[Data — start]
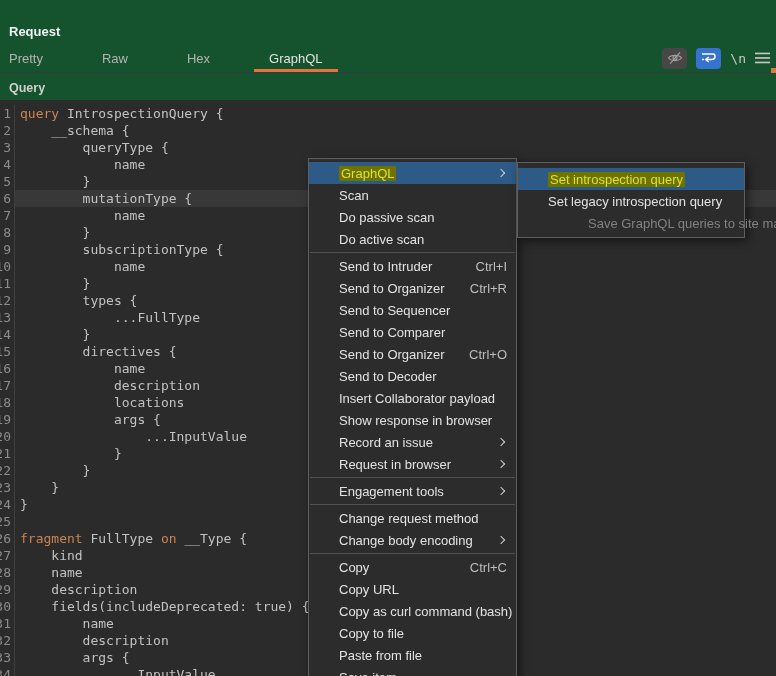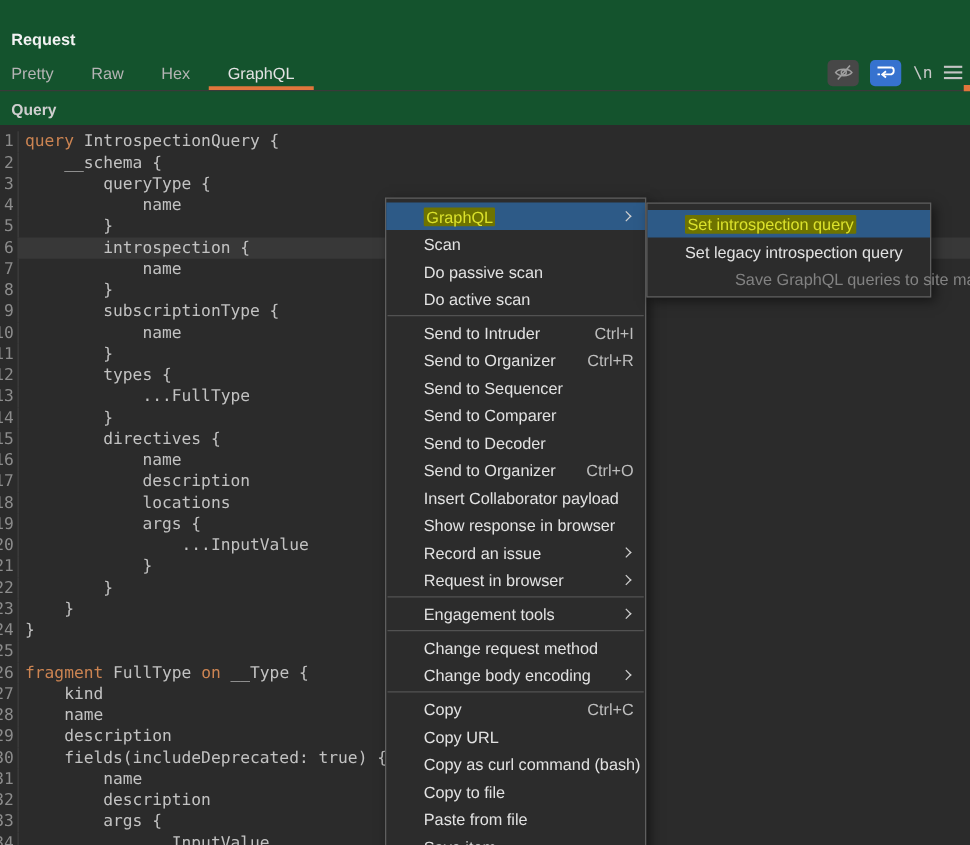--- a/index.html
+++ b/index.html
@@ -1,21 +1,21 @@
 <!DOCTYPE html>
 <html><head>
 <meta charset="utf-8">
 <style>
   html,body{margin:0;padding:0;background:#222;}
   .app{position:relative;width:776px;height:676px;background:#14532d;overflow:hidden;
        font-family:"Liberation Sans",sans-serif;color:#dcdcdc;}
   
   .win-title{position:absolute;left:9px;top:24px;font-size:13px;font-weight:bold;color:#f2f2f2;}
   .tabbar{position:absolute;left:0;top:48px;right:0;height:24px;border-bottom:1px solid #3a3a3a;}
-  .tabs{display:flex;height:24px;}
+  .tabs{display:flex;height:24px;gap:29px;}
   .tab{padding:0 15px;line-height:22px;font-size:13px;color:#b4b4b4;box-sizing:border-box;height:24px;cursor:default;}
   .tab:first-child{padding-left:9px;}
   .tab.active{color:#e3e3e3;border-bottom:3px solid #e0763c;}
   .toolbar{position:absolute;right:6px;top:-3px;display:flex;align-items:center;gap:9px;height:26px;}
   .tbtn{width:25px;height:21px;border-radius:4px;display:flex;align-items:center;justify-content:center;}
   .tbtn.plain{width:auto;}
   .tbtn.grey{background:#474747;}
   .tbtn.blue{background:#3672cf;}
   .nl{font-size:13px;color:#c9c9c9;font-family:"DejaVu Sans Mono",monospace;}
   .scroll-marker{position:absolute;right:0;top:68px;width:5px;height:5px;background:#e0763c;}
@@ -125,21 +125,21 @@
       <div class="line">
         <div class="gutter">
           <span>5</span>
         </div>
         <div class="code"><span class="p">        }</span></div>
       </div>
       <div class="line current">
         <div class="gutter">
           <span>6</span>
         </div>
-        <div class="code"><span class="p">        introspection {</span></div>
+        <div class="code"><span class="p">        mutationType {</span></div>
       </div>
       <div class="line">
         <div class="gutter">
           <span>7</span>
         </div>
         <div class="code"><span class="p">            name</span></div>
       </div>
       <div class="line">
         <div class="gutter">
           <span>8</span>
@@ -327,25 +327,25 @@
         <span class="lbl">Send to Organizer</span>
         <span class="sc">Ctrl+R</span>
       </div>
       <div class="mi">
         <span class="lbl">Send to Sequencer</span>
       </div>
       <div class="mi">
         <span class="lbl">Send to Comparer</span>
       </div>
       <div class="mi">
-        <span class="lbl">Send to Decoder</span>
-      </div>
-      <div class="mi">
         <span class="lbl">Send to Organizer</span>
         <span class="sc">Ctrl+O</span>
+      </div>
+      <div class="mi">
+        <span class="lbl">Send to Decoder</span>
       </div>
       <div class="mi">
         <span class="lbl">Insert Collaborator payload</span>
       </div>
       <div class="mi">
         <span class="lbl">Show response in browser</span>
       </div>
       <div class="mi">
         <span class="lbl">Record an issue</span>
         <span class="arrow"></span>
[Data — finish]
→ **Task description**: Show, from the records above, every line that includes "padding".

→ **Solution to this problem**:
   html,body{margin:0;padding:0;background:#222;}
   .tab{padding:0 15px;line-height:22px;font-size:13px;color:#b4b4b4;box-sizing:border-box;height:24px;cursor:default;}
   .tab:first-child{padding-left:9px;}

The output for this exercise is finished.